Fiji face the toughest pool they have ever had to in their six prior appearances. However, this one of the best Fijian teams to ever take the field, with most of the players being professionals in some part of the world. They’ll be expected to make an impact on the pool and to cause problems for the top three teams trying to progress.
1. The ‘Smith Prophecy’
As if there wasn’t enough talk about the potential fortunes of the teams in Pool A, when George weighed in recently, he managed to change the focus of discussions. While the world debated which of the big three in the pool would not make the quarters, the pressure seemed to be on Australia and Wales, with England firming as a favourite to run the board.
But George’s somewhat tongue-in-cheek comment that Fiji would knock off both Wales and England on the way to their own quarter final berth generated outrage, laughs and legitimate discussion. The indignity of some of the British press was amusing, but most knew it was a mischievous ploy to shift the focus back onto England. But the reality is that he may not be far wrong. In all of the kerfuffle about Australia, Wales and England being in one pool, plenty of people seemed to have forgotten that Fiji is a top ten team with history.
The Fijians have never had a great time against either England or Australia, but like other Pacific nations, they have a better history with Wales – chequered, but pretty positive overall. Since the last World Cup Fiji attended in ’07, They have drawn with the Welsh, lost a very close one and been on the end of a flogging. But it is their surprise win over Wales on the big stage in 2007 which will have Fiji fired up and ready to cause an upset. Stuart Lancaster thinks so. He attended their 47-18 trouncing of Canada on Saturday.
2. Nemani Nadolo
When Nadolo, 27, came onto the scene in 2007 with Perth Spirit in the ARC, there was limited fanfare. In fact, in the next couple of years,he was unable to crack the Waratahs squad while playing at Randwick and Manly. After a couple of decent years in Europe, he moved to NEC Green Rockets in Japan, where he scored 55 tries in 51 appearances. Now with the Crusaders, he is still a try scoring machine, with 21 in 27 games.

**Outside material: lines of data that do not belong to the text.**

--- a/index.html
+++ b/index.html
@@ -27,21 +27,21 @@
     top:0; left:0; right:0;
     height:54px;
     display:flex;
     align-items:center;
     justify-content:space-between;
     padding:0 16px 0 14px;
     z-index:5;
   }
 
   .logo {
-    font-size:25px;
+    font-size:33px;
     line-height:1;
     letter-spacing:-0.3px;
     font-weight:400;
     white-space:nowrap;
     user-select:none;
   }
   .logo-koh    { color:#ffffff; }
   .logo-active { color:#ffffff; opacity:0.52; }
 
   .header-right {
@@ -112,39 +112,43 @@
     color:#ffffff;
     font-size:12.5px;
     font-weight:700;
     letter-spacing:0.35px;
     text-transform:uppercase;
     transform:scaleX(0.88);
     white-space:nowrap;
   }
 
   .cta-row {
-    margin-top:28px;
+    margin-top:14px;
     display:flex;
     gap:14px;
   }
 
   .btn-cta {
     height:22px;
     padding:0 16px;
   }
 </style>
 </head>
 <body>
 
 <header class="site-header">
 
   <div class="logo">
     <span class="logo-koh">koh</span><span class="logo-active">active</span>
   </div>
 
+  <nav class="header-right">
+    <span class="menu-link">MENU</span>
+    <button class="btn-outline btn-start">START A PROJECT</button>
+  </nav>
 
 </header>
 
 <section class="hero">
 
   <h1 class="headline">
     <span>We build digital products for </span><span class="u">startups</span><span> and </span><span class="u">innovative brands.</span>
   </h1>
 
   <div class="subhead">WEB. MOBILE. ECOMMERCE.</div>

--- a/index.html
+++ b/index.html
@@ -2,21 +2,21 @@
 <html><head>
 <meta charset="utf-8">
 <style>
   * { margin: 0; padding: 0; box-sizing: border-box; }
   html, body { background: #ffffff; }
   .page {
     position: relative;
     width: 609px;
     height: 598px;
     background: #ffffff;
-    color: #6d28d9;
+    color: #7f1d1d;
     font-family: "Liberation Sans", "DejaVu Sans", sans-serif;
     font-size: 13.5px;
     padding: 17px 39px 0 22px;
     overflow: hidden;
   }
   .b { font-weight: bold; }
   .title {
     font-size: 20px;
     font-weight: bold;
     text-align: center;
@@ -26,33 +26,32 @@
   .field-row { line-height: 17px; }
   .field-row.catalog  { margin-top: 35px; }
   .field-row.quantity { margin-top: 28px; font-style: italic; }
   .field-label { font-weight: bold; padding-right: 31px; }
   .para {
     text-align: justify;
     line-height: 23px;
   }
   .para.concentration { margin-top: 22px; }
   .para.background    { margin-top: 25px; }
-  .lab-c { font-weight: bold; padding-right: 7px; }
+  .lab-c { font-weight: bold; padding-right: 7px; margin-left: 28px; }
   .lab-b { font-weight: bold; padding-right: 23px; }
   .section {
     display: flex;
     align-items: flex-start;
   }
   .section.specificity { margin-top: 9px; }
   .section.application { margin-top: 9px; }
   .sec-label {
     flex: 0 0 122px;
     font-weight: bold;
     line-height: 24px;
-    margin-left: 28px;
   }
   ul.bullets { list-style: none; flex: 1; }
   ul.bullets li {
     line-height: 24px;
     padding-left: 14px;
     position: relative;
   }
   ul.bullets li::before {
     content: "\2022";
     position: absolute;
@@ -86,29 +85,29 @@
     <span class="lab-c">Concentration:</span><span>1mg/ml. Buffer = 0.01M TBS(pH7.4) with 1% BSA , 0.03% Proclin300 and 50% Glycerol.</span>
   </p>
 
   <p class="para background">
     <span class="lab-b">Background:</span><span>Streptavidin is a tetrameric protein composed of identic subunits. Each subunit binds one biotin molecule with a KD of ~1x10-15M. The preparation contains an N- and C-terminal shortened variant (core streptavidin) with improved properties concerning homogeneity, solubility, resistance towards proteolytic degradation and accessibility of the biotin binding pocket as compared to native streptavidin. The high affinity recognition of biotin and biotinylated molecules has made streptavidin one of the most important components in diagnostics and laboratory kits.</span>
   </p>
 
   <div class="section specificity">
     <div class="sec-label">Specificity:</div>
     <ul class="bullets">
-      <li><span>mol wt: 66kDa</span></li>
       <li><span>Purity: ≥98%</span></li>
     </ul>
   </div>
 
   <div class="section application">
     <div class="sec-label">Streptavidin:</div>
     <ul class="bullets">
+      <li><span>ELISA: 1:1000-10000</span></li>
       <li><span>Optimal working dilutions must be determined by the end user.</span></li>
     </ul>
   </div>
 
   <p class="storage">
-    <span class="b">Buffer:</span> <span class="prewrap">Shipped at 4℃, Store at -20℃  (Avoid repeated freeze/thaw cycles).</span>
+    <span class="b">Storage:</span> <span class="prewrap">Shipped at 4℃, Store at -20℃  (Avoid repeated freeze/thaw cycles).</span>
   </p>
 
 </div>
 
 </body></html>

The 194cm, 125kg monster wouldn’t look out of place in the second row, but his speed and acceleration make him the ideal winger – a la Jonah Lomu, to whom he has been compared throughout his career. For Fiji, Nadolo frequently occupies the 13 jersey and has been handling the goal kicking duties as well recently.
Nadolo is being regarded as one of the players to watch, which isn’t a surprise. What is interesting is the improved skills and leadership by example he has developed since his days in the Australian U20s team.
3. High Energy, Low Percentage
I did an in-depth survey of several people and discovered that, of Fiji’s 880,000 people, some 94% are world class wingers. And what’s more, they all want the ball and they want it now. As far back as anyone cares to remember, Fiji has produced some of the best backs in Rugby. They are well known for their not just their speed, but spectacular footwork and a nose for the line. The Fijians also have a propensity to throw the ball around and take big risks.
Their five try route of Canada at the weekend was a case in point, demonstrating Fiji’s style of play. They move the ball around to find a place to make a break. And when the break is made, there are 15 blokes running a support line, calling for the ball. With players like Nadolo above, along with veteran centre, Vereniki Goneva and youngsters like Waisea Nyacalevu – who has scored 27 tries for Stade Francais in under two years – they certainly are exciting to watch.
Fiji putting five tries on Canada – There are some Canadian tries, as well. They are the boring ones.
4. John McKee
Why does John McKee rate a mention here when some other coaches have gotten away with it? Well, McKee is a special case to the Fijians. While the Kiwi born Aussie is technically sound like most international coaches, he brings something that other coaches from have not been able to in the past. He seems to understand the Fijian way and has managed to adapt the technical gameplan around the laid back Fijian approach to daily life. It’s been said that he is laid back enough to be Fijian, himself.
McKee took on the team early in 2014 with a view to seeing the team in the World Rugby top eight. They are now in number nine and are pushing Argentina for that eight spot. A win over one of the big names in pool A would help out there a great deal.
5. Life in the Pool of Death
There are four top ten teams in pool A. It’s going to be a hard slog for any of the of those four teams to make the quarters. And, despite Mr Smith’s confidence, Fiji won’t be expected to progress. However, they do have it in them to pull off an upset, and that could be key in determining who does progress.
Wales is an especially likely target due to the history between the teams and the seemingly ideal matchup of styles. But that matchup exists (to an extent) with England, as well. It will be a big stretch to make the semis, but with some luck, there will be an upset versus one of the home unions and the Fijians will help propel Australia into the quarters.